What the task requires: With the pictures left out, write out the records verbatim.

[Start of section]

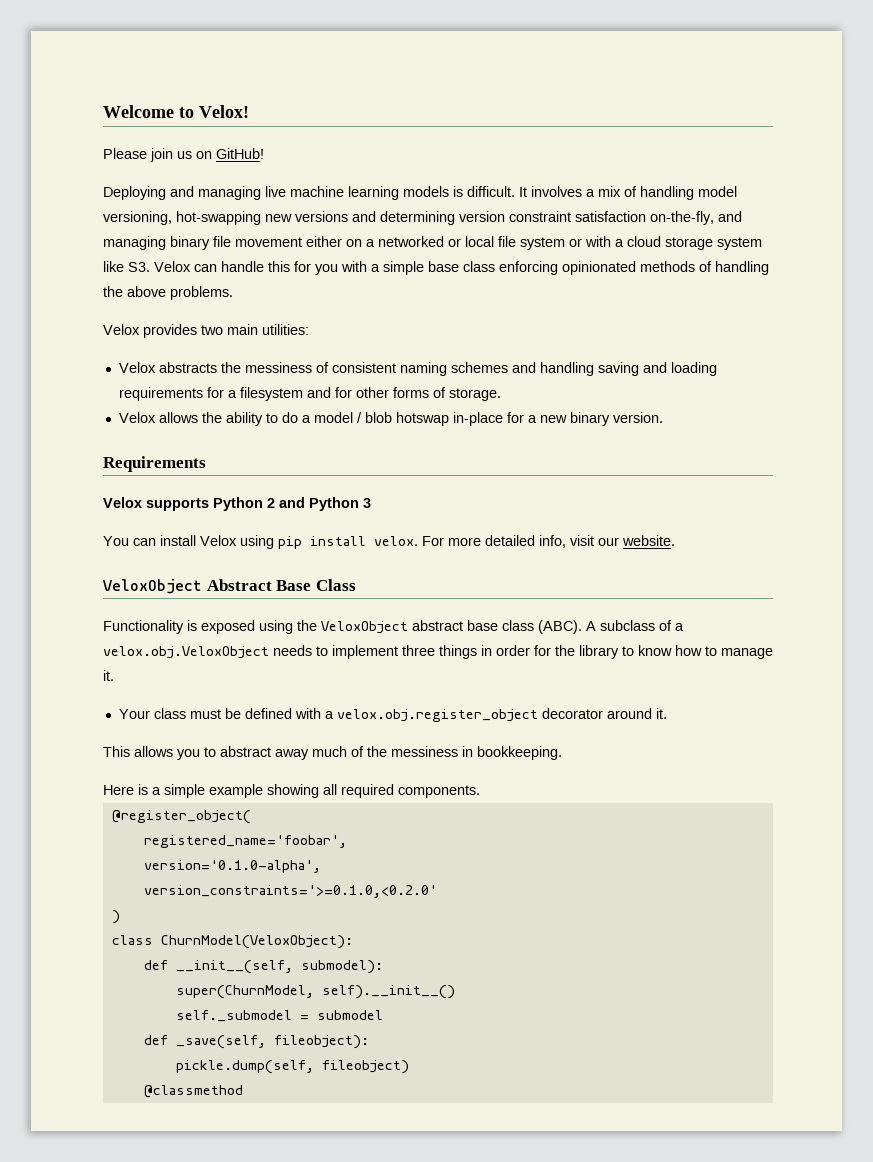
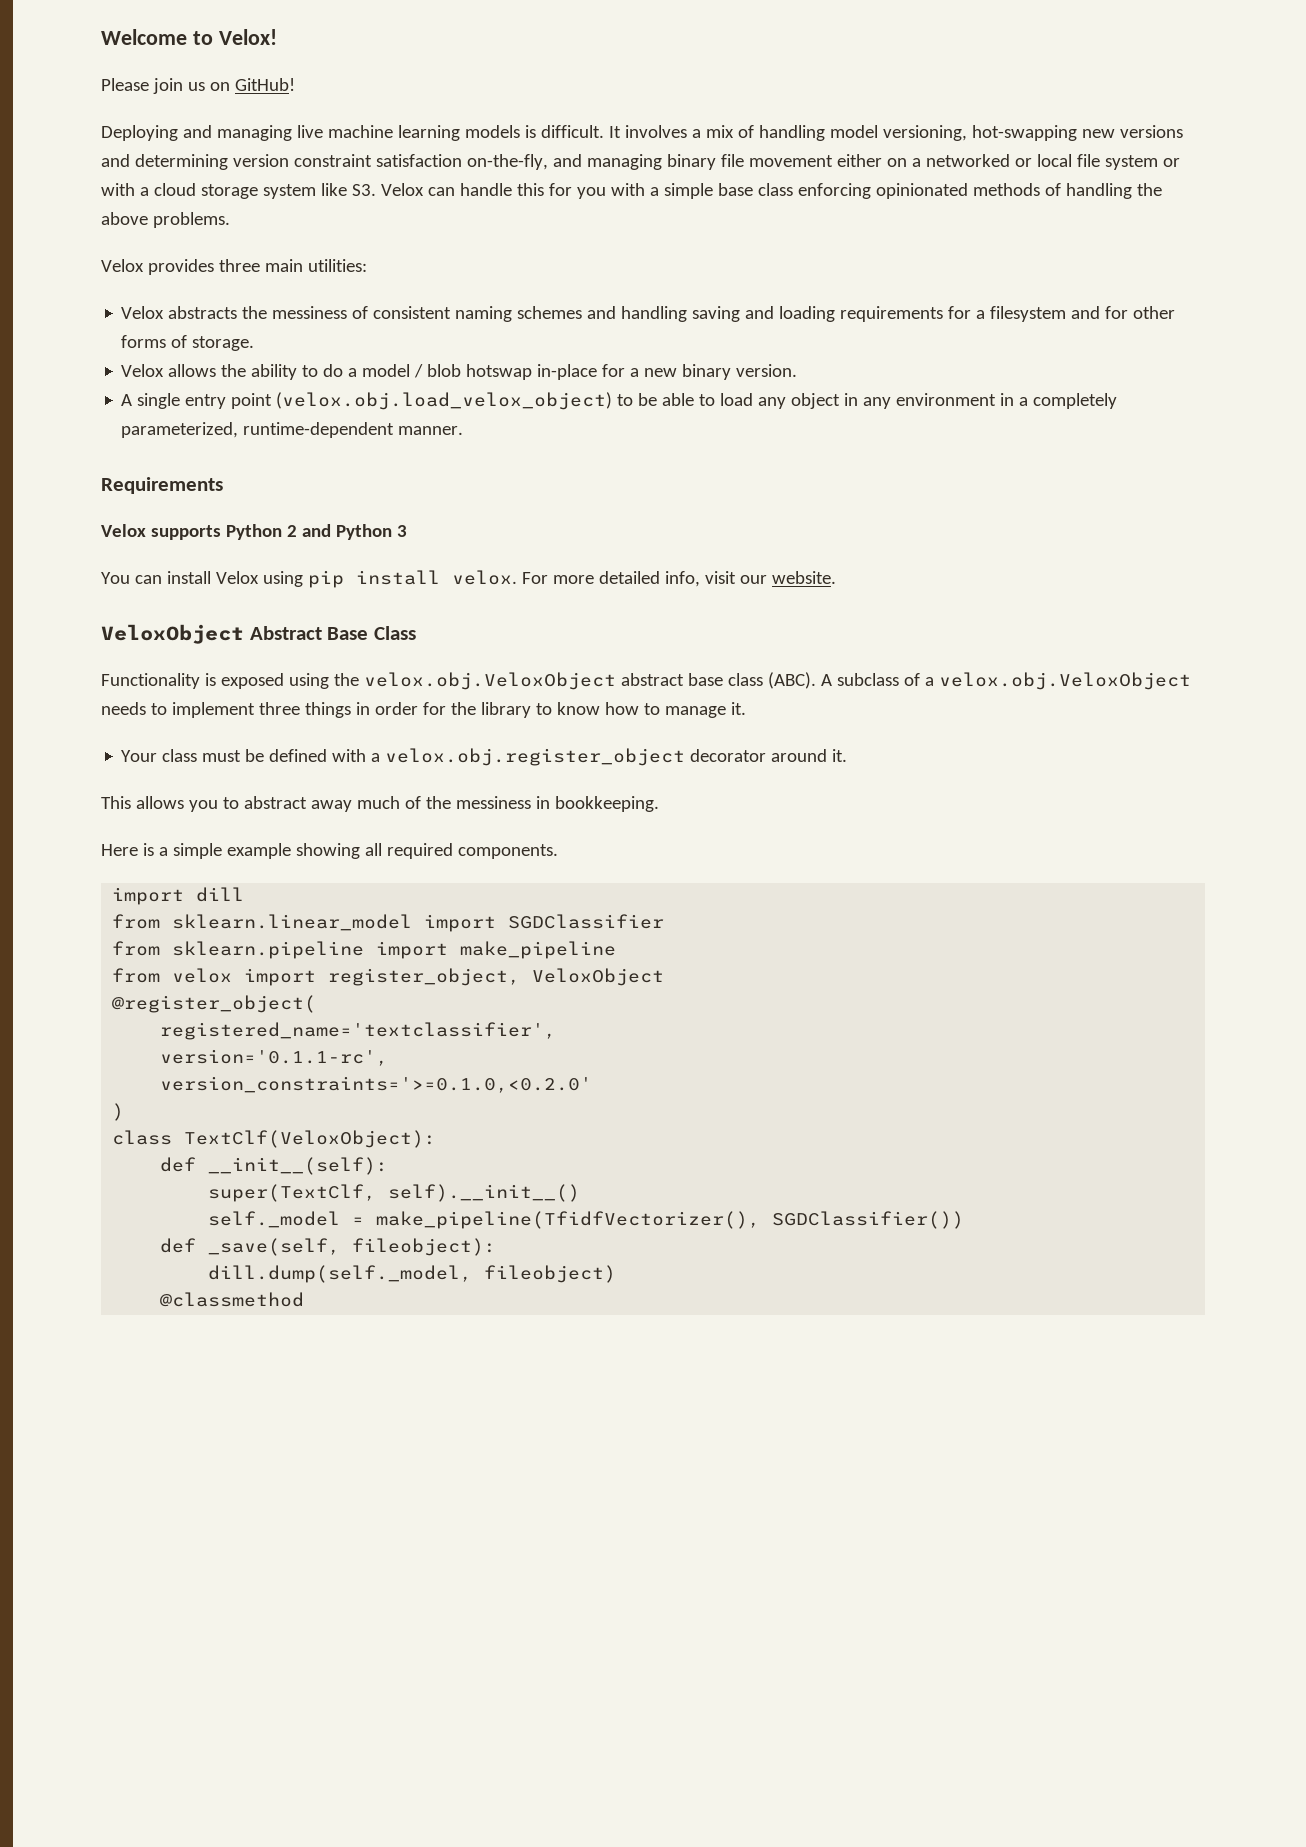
- Velox provides two main utilities:
+ Velox provides three main utilities:
+ A single entry point (velox.obj.load_velox_object) to be able to load any object in any environment in a completely parameterized, runtime-dependent manner.
- Functionality is exposed using the VeloxObject abstract base class (ABC).
+ Functionality is exposed using the velox.obj.VeloxObject abstract base class (ABC).
+ import dill
+ from sklearn.linear_model import SGDClassifier
+ from sklearn.pipeline import make_pipeline
+ from velox import register_object, VeloxObject
- registered_name='foobar',
- version='0.1.0-alpha',
+ registered_name='textclassifier',
+ version='0.1.1-rc',
- class ChurnModel(VeloxObject):
- def __init__(self, submodel):
- super(ChurnModel, self).__init__()
- self._submodel = submodel
+ class TextClf(VeloxObject):
+ def __init__(self):
+ super(TextClf, self).__init__()
+ self._model = make_pipeline(TfidfVectorizer(), SGDClassifier())
- pickle.dump(self, fileobject)
+ dill.dump(self._model, fileobject)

[End of section]

Solution below:
- Velox provides two main utilities:
+ Velox provides three main utilities:
+ A single entry point (velox.obj.load_velox_object) to be able to load any object in any environment in a completely parameterized, runtime-dependent manner.
- Functionality is exposed using the VeloxObject abstract base class (ABC).
+ Functionality is exposed using the velox.obj.VeloxObject abstract base class (ABC).
+ import dill
+ from sklearn.linear_model import SGDClassifier
+ from sklearn.pipeline import make_pipeline
+ from velox import register_object, VeloxObject
- registered_name='foobar',
- version='0.1.0-alpha',
+ registered_name='textclassifier',
+ version='0.1.1-rc',
- class ChurnModel(VeloxObject):
- def __init__(self, submodel):
- super(ChurnModel, self).__init__()
- self._submodel = submodel
+ class TextClf(VeloxObject):
+ def __init__(self):
+ super(TextClf, self).__init__()
+ self._model = make_pipeline(TfidfVectorizer(), SGDClassifier())
- pickle.dump(self, fileobject)
+ dill.dump(self._model, fileobject)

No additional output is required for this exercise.